Last week, a crane demolished the north end of the former newspaper’s editorial offices – the opening salvo of a project that ultimately will see the location of a new fitness center and the relocation of a Renton electric business.
According to Seattle developer Mike McKernan, who purchased the 5.3-acre site Aug. 13 with fellow developer Larry Benaroya, Kent’s newest additions will be facilities for international gym chain L.A. Fitness and Renton’s Holmes Electric.
L.A. Fitness will open a gym in the Journal’s former press plant, while Holmes Electric will be moving its operations to the remainder of the KCJ editorial offices.
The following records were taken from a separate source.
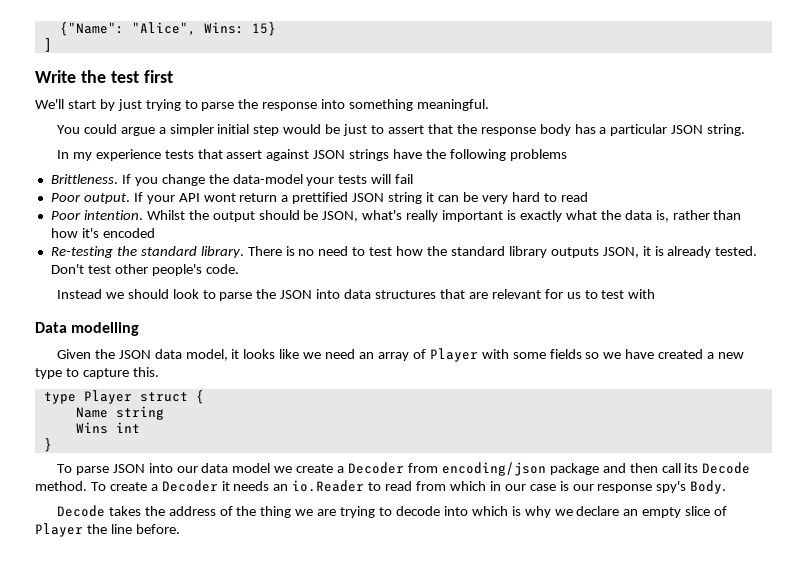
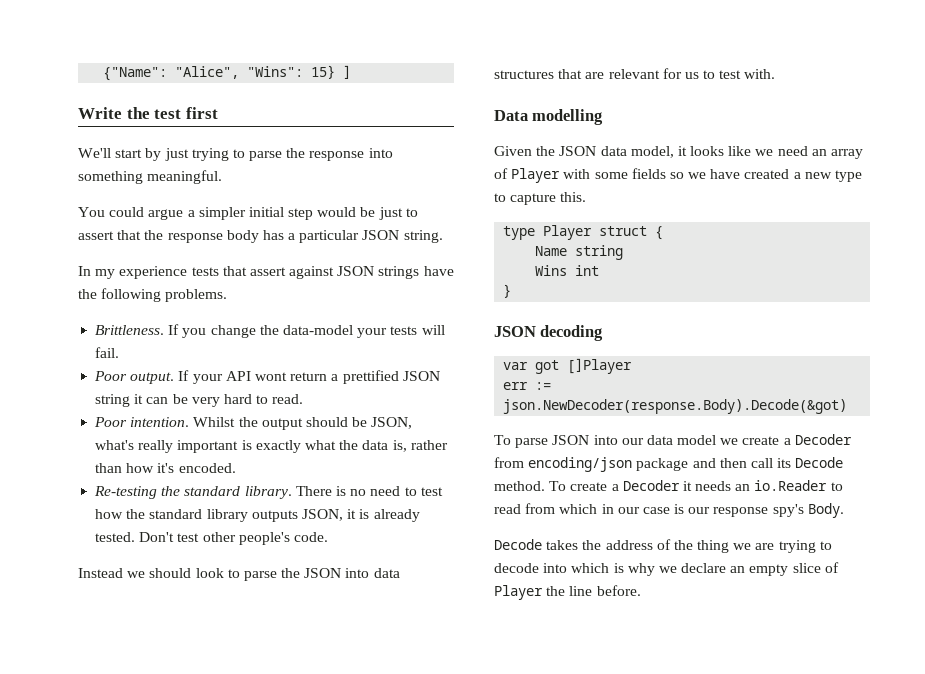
[203,22,244,34] Wins: -> [247,66,304,77] "Wins":
(276, 29) // -> (336, 72) none
[509,149,567,161] problems -> [165,289,228,302] problems.
[395,174,414,184] fail -> [95,347,120,358] fail.
[560,192,588,202] read -> [272,394,304,404] read.
[102,228,155,238] encoded -> [178,463,236,473] encoded.
[628,289,656,299] with -> [744,69,776,79] with.
(52, 445) none -> [494,325,604,341] [503,358,633,374] [503,382,552,390] [503,399,848,414] // JSON decoding // var got []Player // err := json.NewDecoder(response.Body).Decode(&got)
The moves will follow extensive renovations to both facilities.
Mike Richards, chief executive officer of Holmes Electric, said Friday his company will be moving its entire administrative staff to the new locale by fall.
“We couldn’t find anything in Renton that we could afford that was usable,” Richards said, noting the Kent site also was attractive because “the access is good,” and because the majority of company employees live in south King County.
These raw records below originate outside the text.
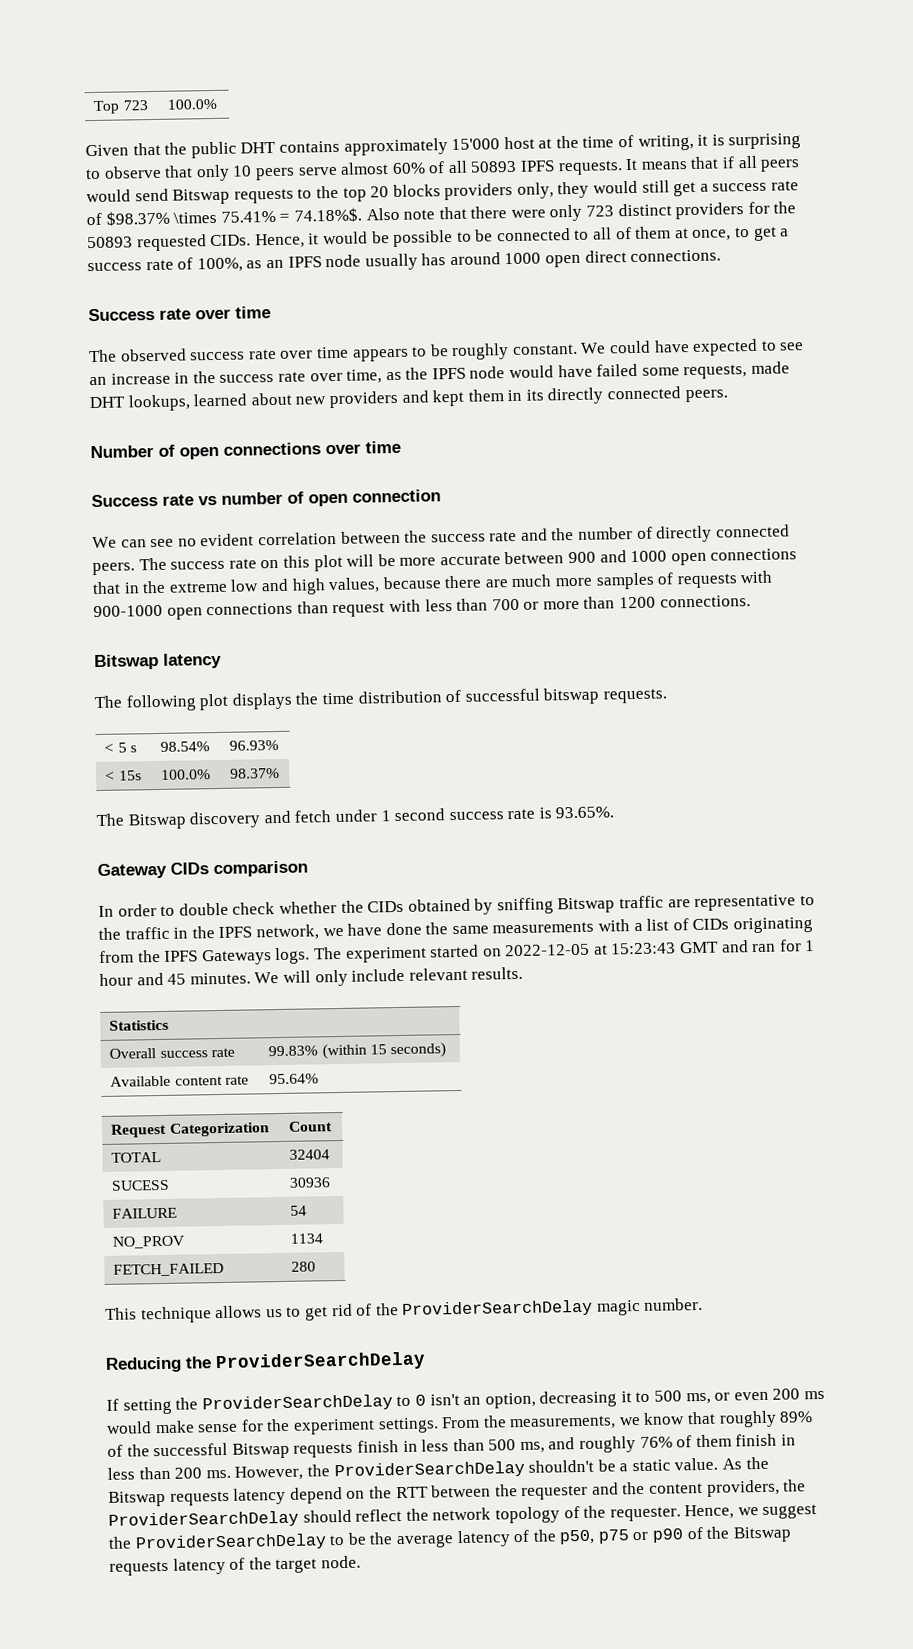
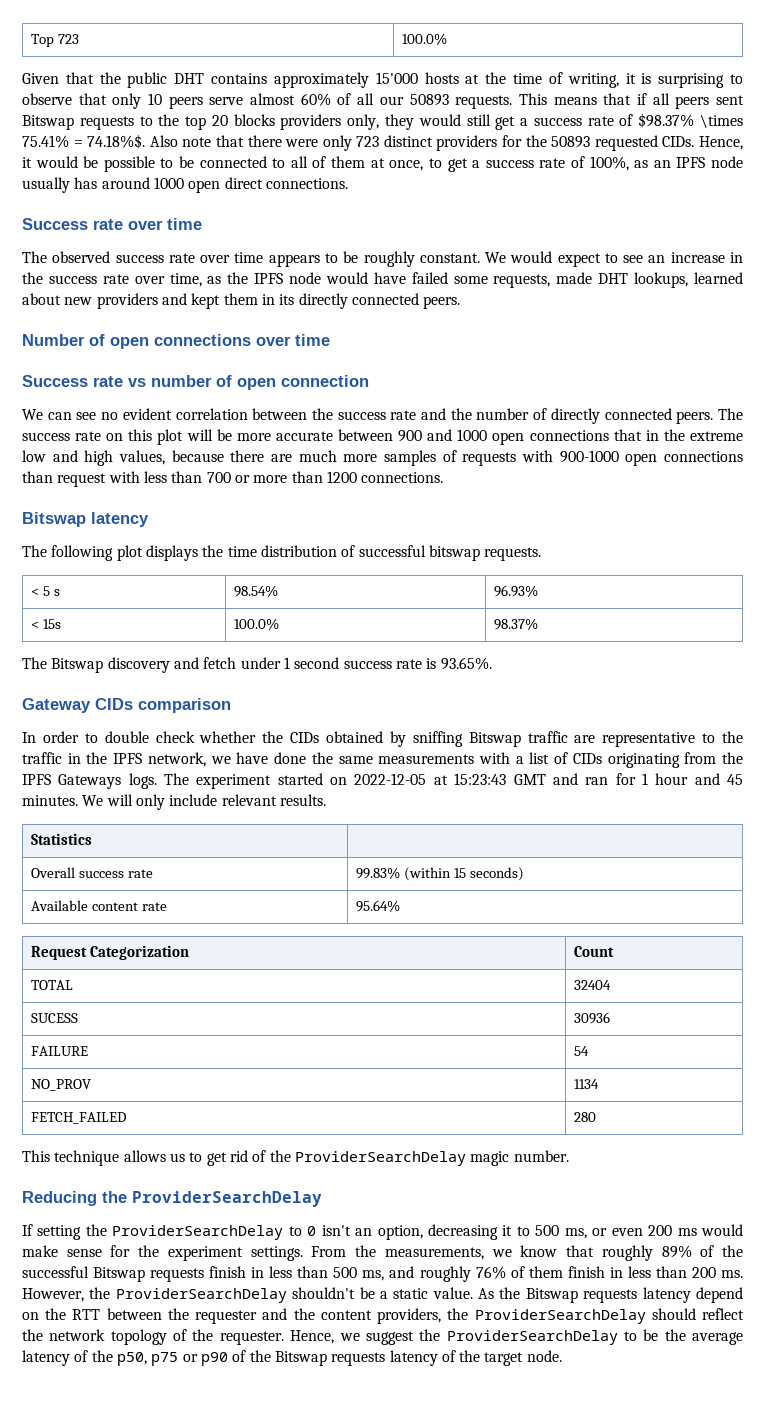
[503,136,535,150] host -> [424,72,459,84] hosts
[470,158,639,176] 50893 IPFS requests. It -> [379,93,547,109] our 50893 requests. This
[86,188,169,203] would send -> [716,95,745,105] sent
[609,338,759,356] could have expected -> [510,251,601,267] would expect

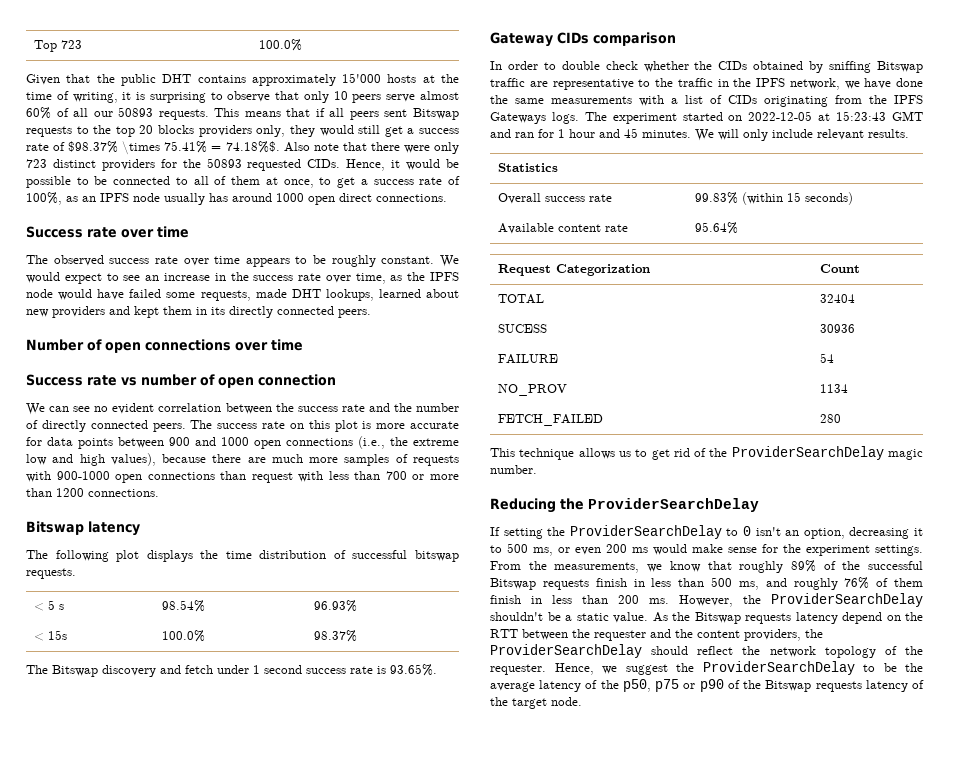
[186,429,333,441] will be more accurate -> [362,421,459,429] [26,437,113,449] is more accurate for data points
[613,429,659,441] that in -> [358,436,385,449] (i.e.,
[119,450,165,465] values, -> [110,453,156,466] values),

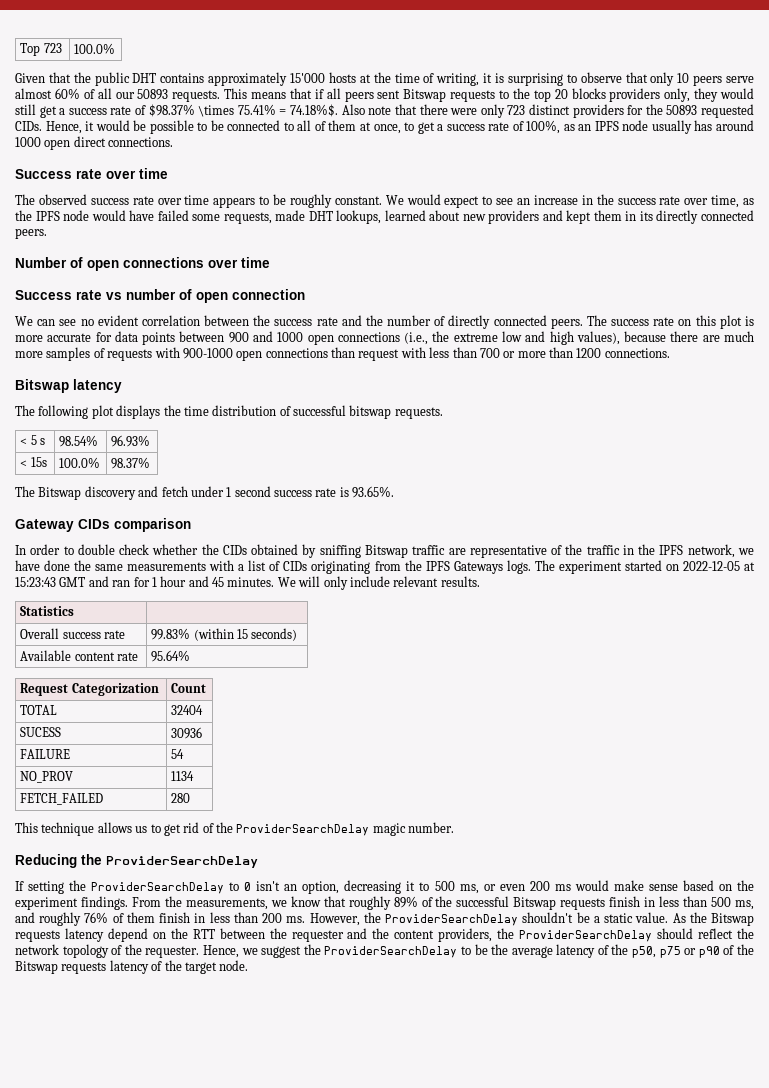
[638,79,651,87] to -> [551,545,563,555] of
[762,544,778,553] for -> [682,880,732,891] based on
[875,545,923,556] settings. -> [80,896,128,910] findings.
The former KCJ facility is located less than a quarter-mile from a major State Route 167 access point, and within a couple of miles of Interstate 5.
Holmes Electric was in the market for a new location because its current facility, located at 1422 Raymond, is on property that will be used by the state Department of Transportation for a future State Route 405 project.
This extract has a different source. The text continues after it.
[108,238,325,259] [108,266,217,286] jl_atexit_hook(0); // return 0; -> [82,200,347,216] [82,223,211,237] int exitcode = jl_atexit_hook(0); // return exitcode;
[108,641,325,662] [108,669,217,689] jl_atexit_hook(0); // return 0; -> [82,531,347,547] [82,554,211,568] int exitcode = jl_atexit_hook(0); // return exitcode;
“We’re on the south side of 405, and all of this property has been sold to DOT for improvements to 405,” Richards noted.
Richards said his company, which has been in Renton since its founding in 1945, will be moving approximately 50 employees. The new facility, he said, will be in 18,000 square feet of what remains of the Journal’s editorial offices, which will be completely renovated.
“We are largely gutting it,” Richards said of the building. Representatives for L.A. Fitness could not be reached prior to deadline to comment on plans for the former Journal press building. However, McKernan said the building, once constructed to house the Journal’s massive newspaper press, will see extensive renovations as well.
Part of last week’s demolition of the editorial building – which sits directly behind the press plant – was to provide space for the fitness center’s renovations, McKernan said.
The Reporter was unable to establish an occupancy date from L.A. Fitness. Calls to the international fitness chain, based in Irvine, Calif., went unaswered Friday.
McKernan and Benaroya, who have worked in tandem on other developments in the Puget Sound area, purchased the former KCJ campus in August from Sound Publishing, following the Journal’s closure in January 2007.
They bought the property and buildings for $9.35 million. Sound Publishing, in turn, moved its group of community newspapers – including the Kent, Covington-Maple Valley, Renton and Auburn Reporters – out of the KCJ editorial building to their respective communities last summer and fall.
Sound Publishing also moved the former KCJ press from the Kent plant to a more centralized location at Paine Field in Everett last summer.
In an interview shortly after the purchase, Benaroya noted the property was a good investment.
“It was an available property at a location we thought had value for a subsequent user,” he told the Kent Reporter in August.